*** Opening of RECORD EXTRACTS ***
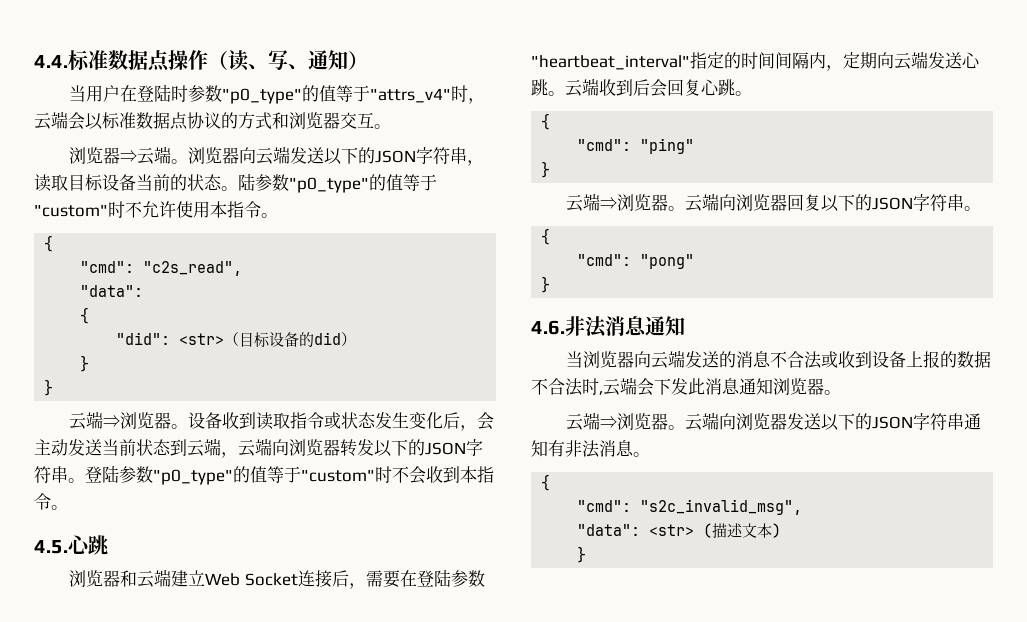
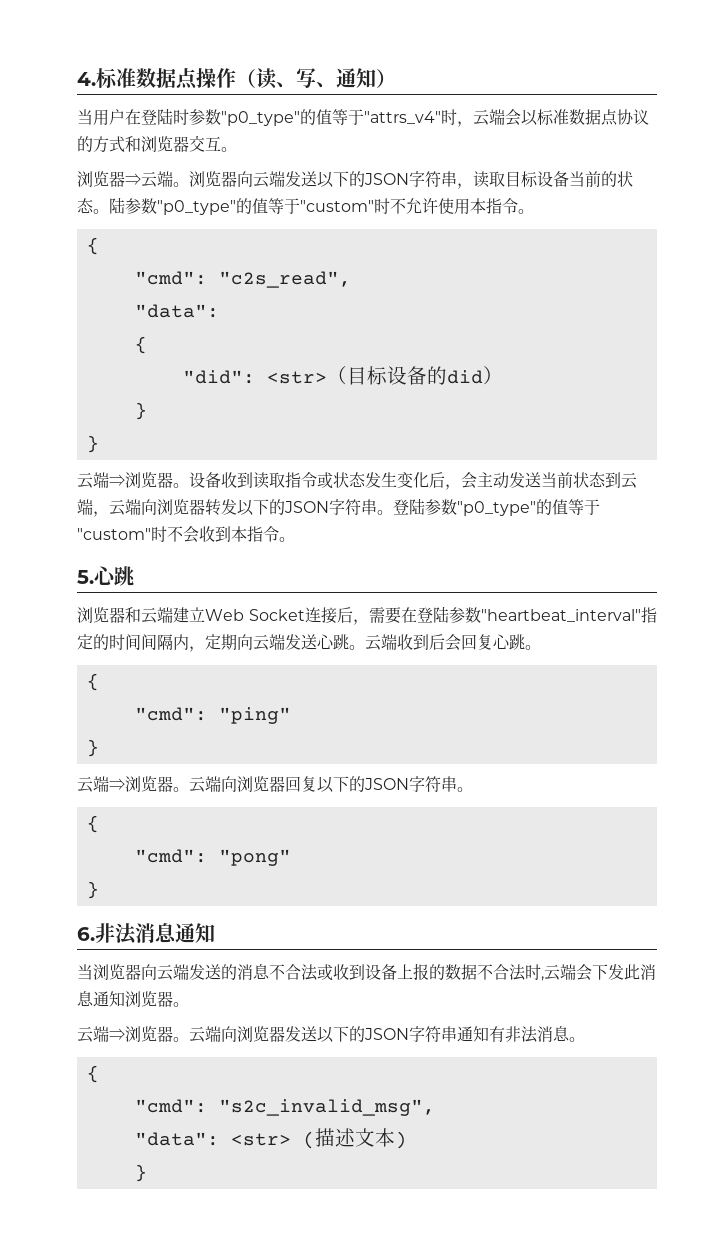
- 4.4.标准数据点操作（读、写、通知）
+ 4.标准数据点操作（读、写、通知）
- 4.5.心跳
+ 5.心跳
- 4.6.非法消息通知
+ 6.非法消息通知

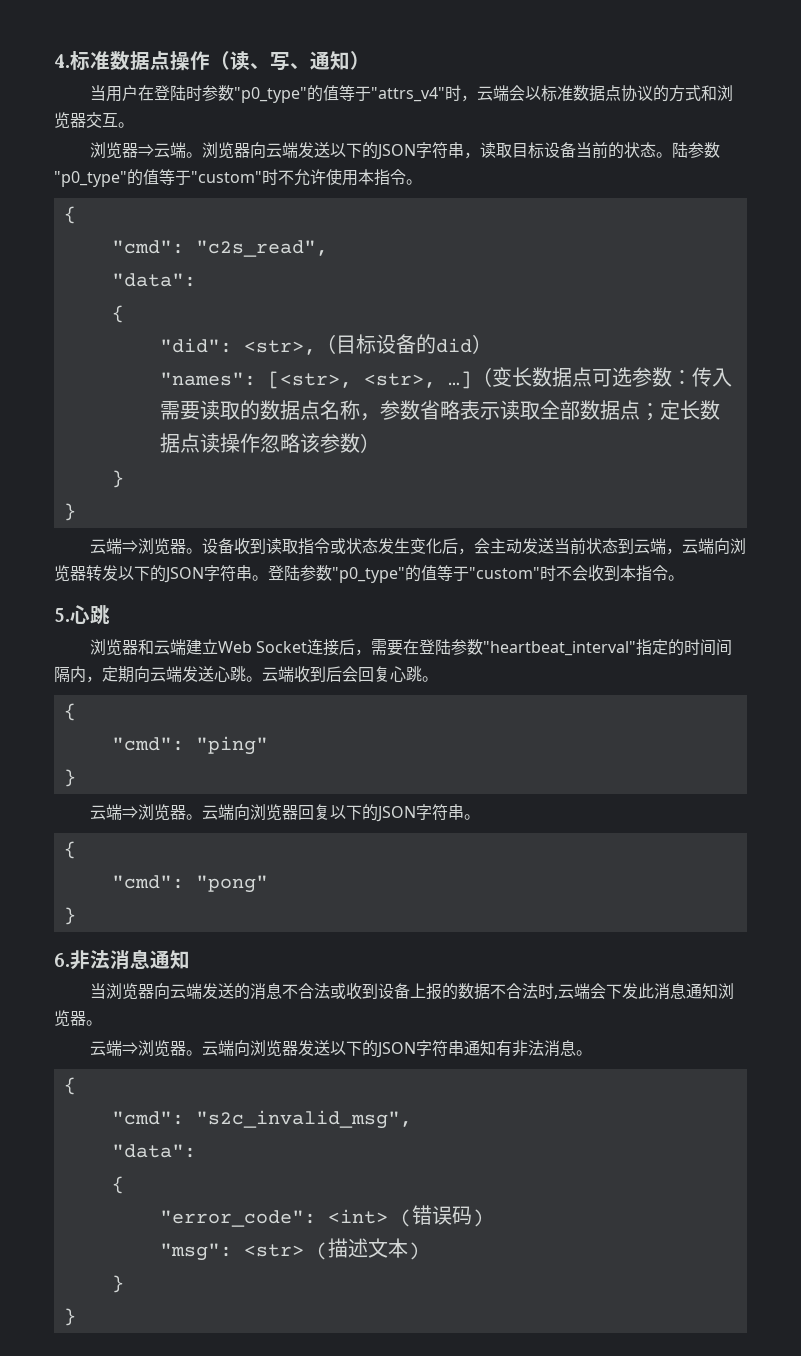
- "did": <str>（目标设备的did）
+ "did": <str>,（目标设备的did）
+ "names": [<str>, <str>, …]（变长数据点可选参数：传入需要读取的数据点名称，参数省略表示读取全部数据点；定长数据点读操作忽略该参数）
  "cmd": "s2c_invalid_msg",
- "data": <str> (描述文本)
+ "data":
+ {
+ "error_code": <int> (错误码)
+ "msg": <str> (描述文本)
+ }

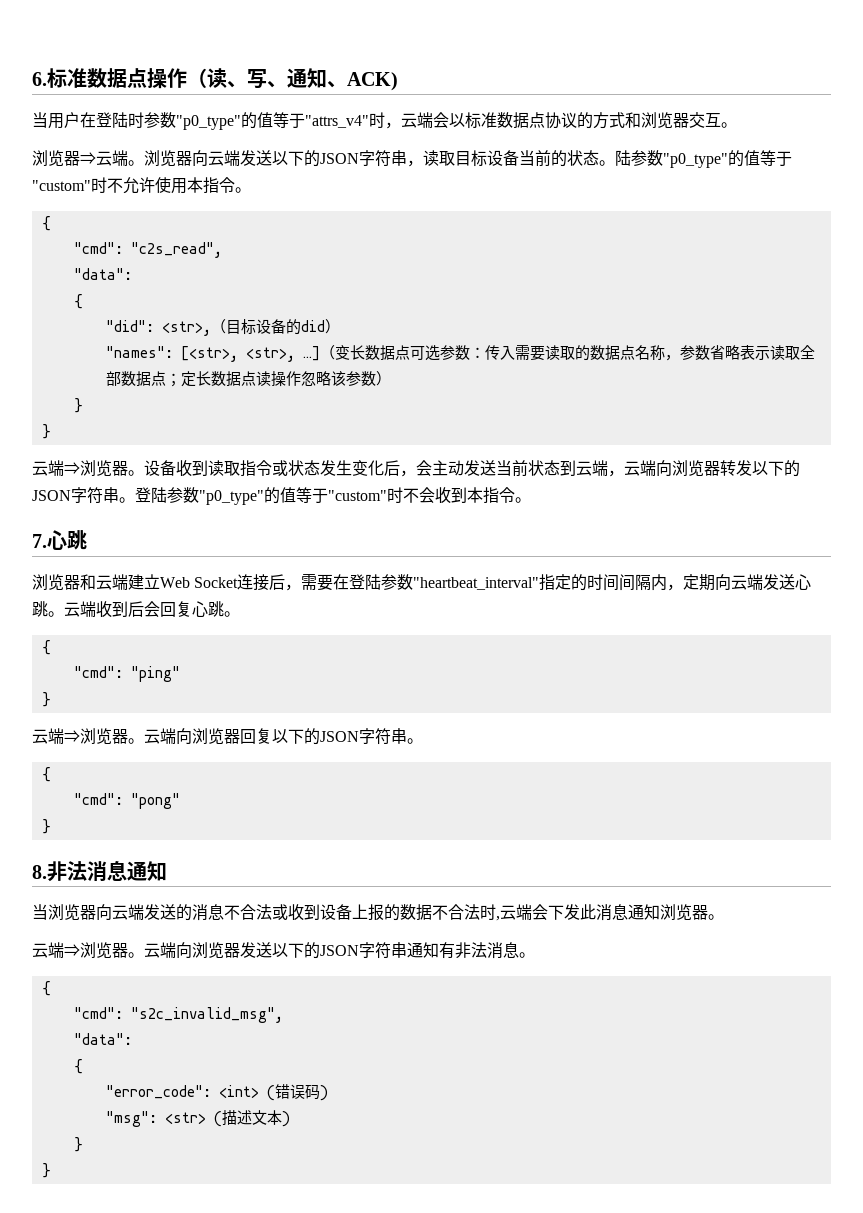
- 4.标准数据点操作（读、写、通知）
+ 6.标准数据点操作（读、写、通知、ACK)
- 5.心跳
+ 7.心跳
- 6.非法消息通知
+ 8.非法消息通知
*** Close of RECORD EXTRACTS ***
» WORK ITEM:
Output each line exactly as shown above; no pictures go in the copy.

» WORKED SOLUTION:
- 4.4.标准数据点操作（读、写、通知）
+ 4.标准数据点操作（读、写、通知）
- 4.5.心跳
+ 5.心跳
- 4.6.非法消息通知
+ 6.非法消息通知

- "did": <str>（目标设备的did）
+ "did": <str>,（目标设备的did）
+ "names": [<str>, <str>, …]（变长数据点可选参数：传入需要读取的数据点名称，参数省略表示读取全部数据点；定长数据点读操作忽略该参数）
  "cmd": "s2c_invalid_msg",
- "data": <str> (描述文本)
+ "data":
+ {
+ "error_code": <int> (错误码)
+ "msg": <str> (描述文本)
+ }

- 4.标准数据点操作（读、写、通知）
+ 6.标准数据点操作（读、写、通知、ACK)
- 5.心跳
+ 7.心跳
- 6.非法消息通知
+ 8.非法消息通知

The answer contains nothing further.